What did I say about people not going beyond a few pages of Google results?  Reality is closer to the first 3 results, which are probably just adverts. And herein lies a problem. It is not so much a lack of persistence, energy and drive (this is a problem actually, if we stop thinking), but a complete and unwarranted trust in the veracity of Google’s results (and ignoring as irrelevant the millions of other results which could be better, cheaper, greener, whatever).

We kind of knew all that, but thought we might be able leverage that last bit (the unwarranted trust – and we were after all getting a thousand visitors daily on EM). But I guess dozens of other’s thought they could do this too, with dozens of mutant Google engines masquerading as doing good engines (famously the black google was going to save some energy).

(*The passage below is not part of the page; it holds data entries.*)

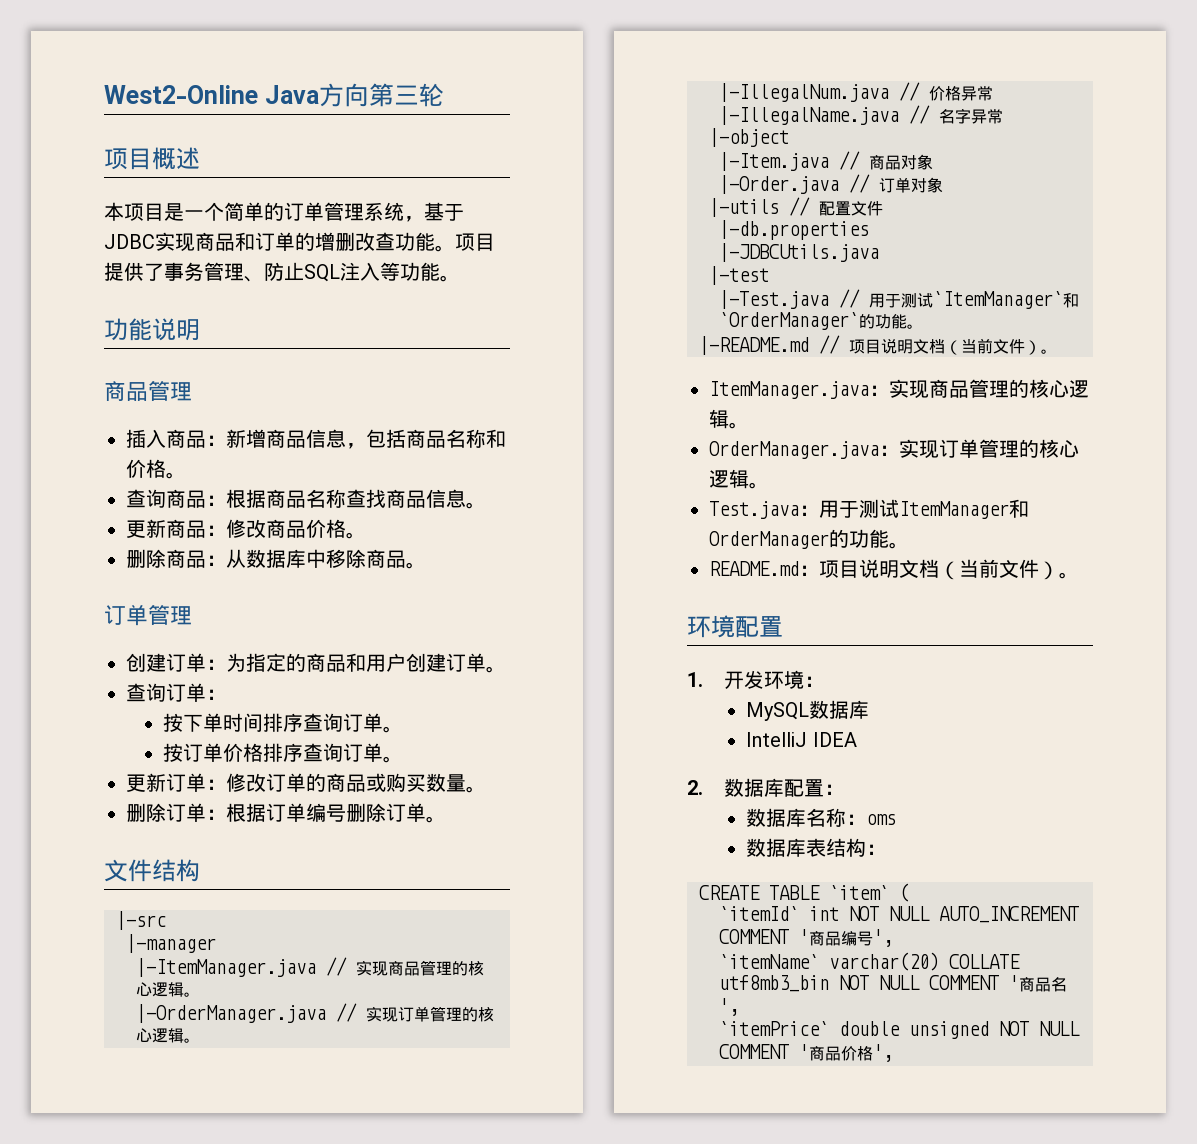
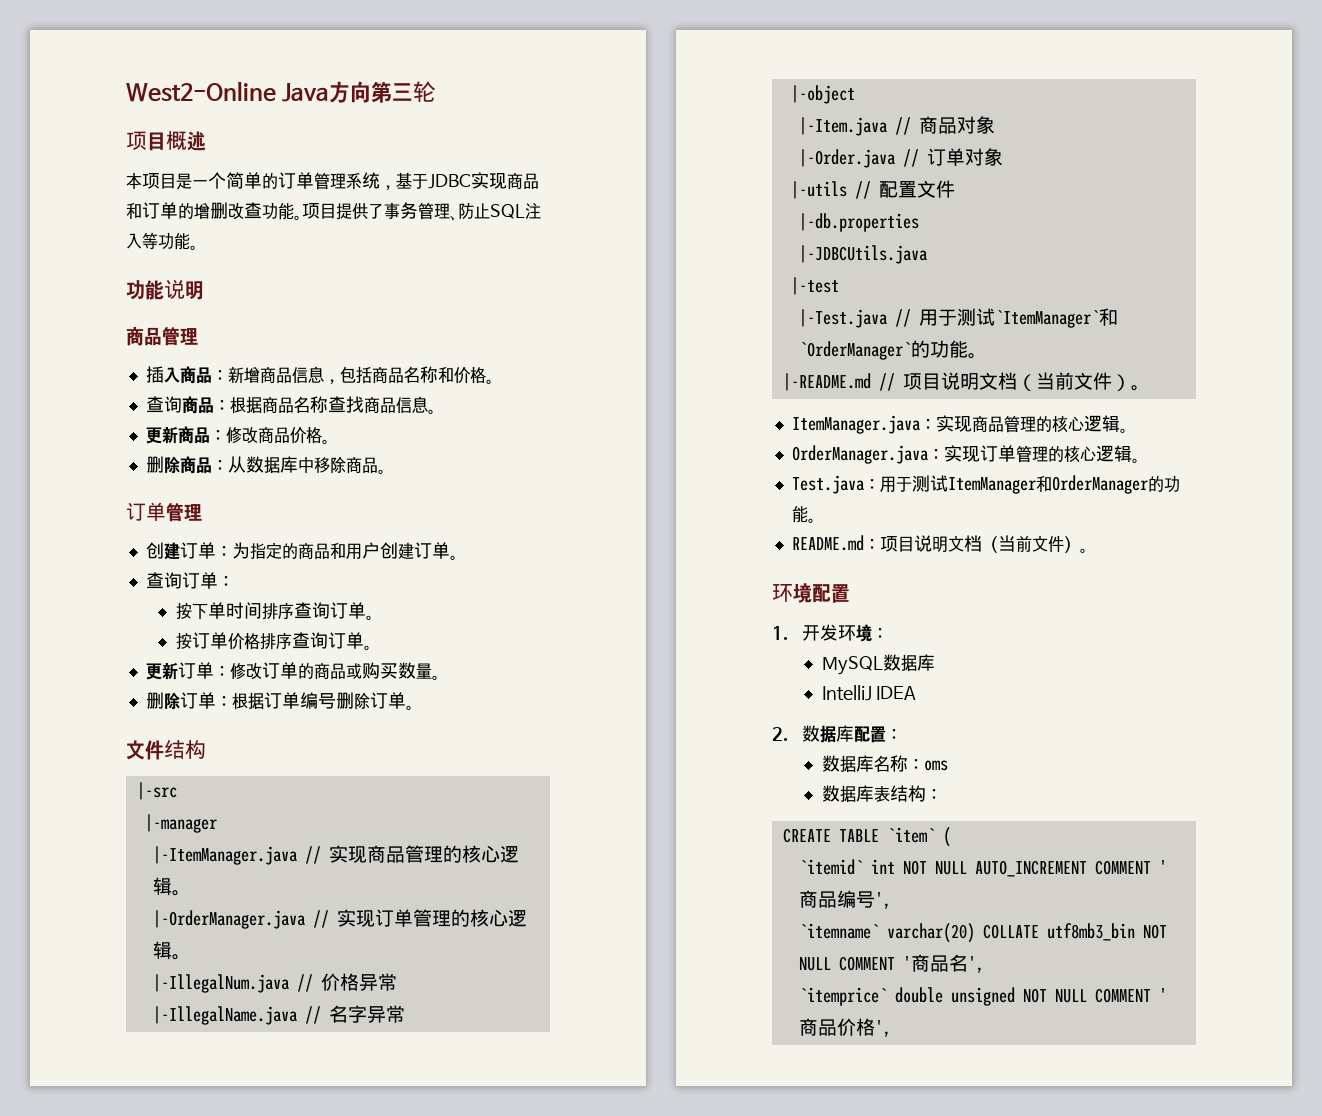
- `itemId` int NOT NULL AUTO_INCREMENT COMMENT '商品编号',
+ `itemid` int NOT NULL AUTO_INCREMENT COMMENT '商品编号',
- `itemName` varchar(20) COLLATE utf8mb3_bin NOT NULL COMMENT '商品名',
+ `itemname` varchar(20) COLLATE utf8mb3_bin NOT NULL COMMENT '商品名',
- `itemPrice` double unsigned NOT NULL COMMENT '商品价格',
+ `itemprice` double unsigned NOT NULL COMMENT '商品价格',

We learnt very quickly that trust just has to be built incrementally and over time, the hard way. Otherwise it is only 5 nanoseconds of fame.  Only a few can be overnight sensations like Instagram, and hey our CTO couldn’t program for toffee.

Were there any high points? Not really. We did deploy a couple of other co-op engines. The http://search.ecomonkey.co.uk was never quite as up to the minute as we wanted, so we never abandoned our very own built in search tools for the main Ecomonkey site, which our CTO did reprogram rather cleverly.

We also made our own ‘corporate research’ tool that allowed us to do very rapid research on companies’ ethical and social responsibility, using our favourite repertoire of sites – imaginatively, we called it greenspy.

This probably saved us a bit of time, more than anything else. We liked it so much we built it into the company profile pages at e.g. https://ecomonkey.co.uk/retailer/evans-cycles.

It obviously worked better with larger corporates, which were more likely to have public / press scrutiny of their CSR.

Nota Bene: this article written in 2012 was re-edited the other day, as Google gave me $100 for talking bullshit for about 1 hour, which reminded me I had various CSEs.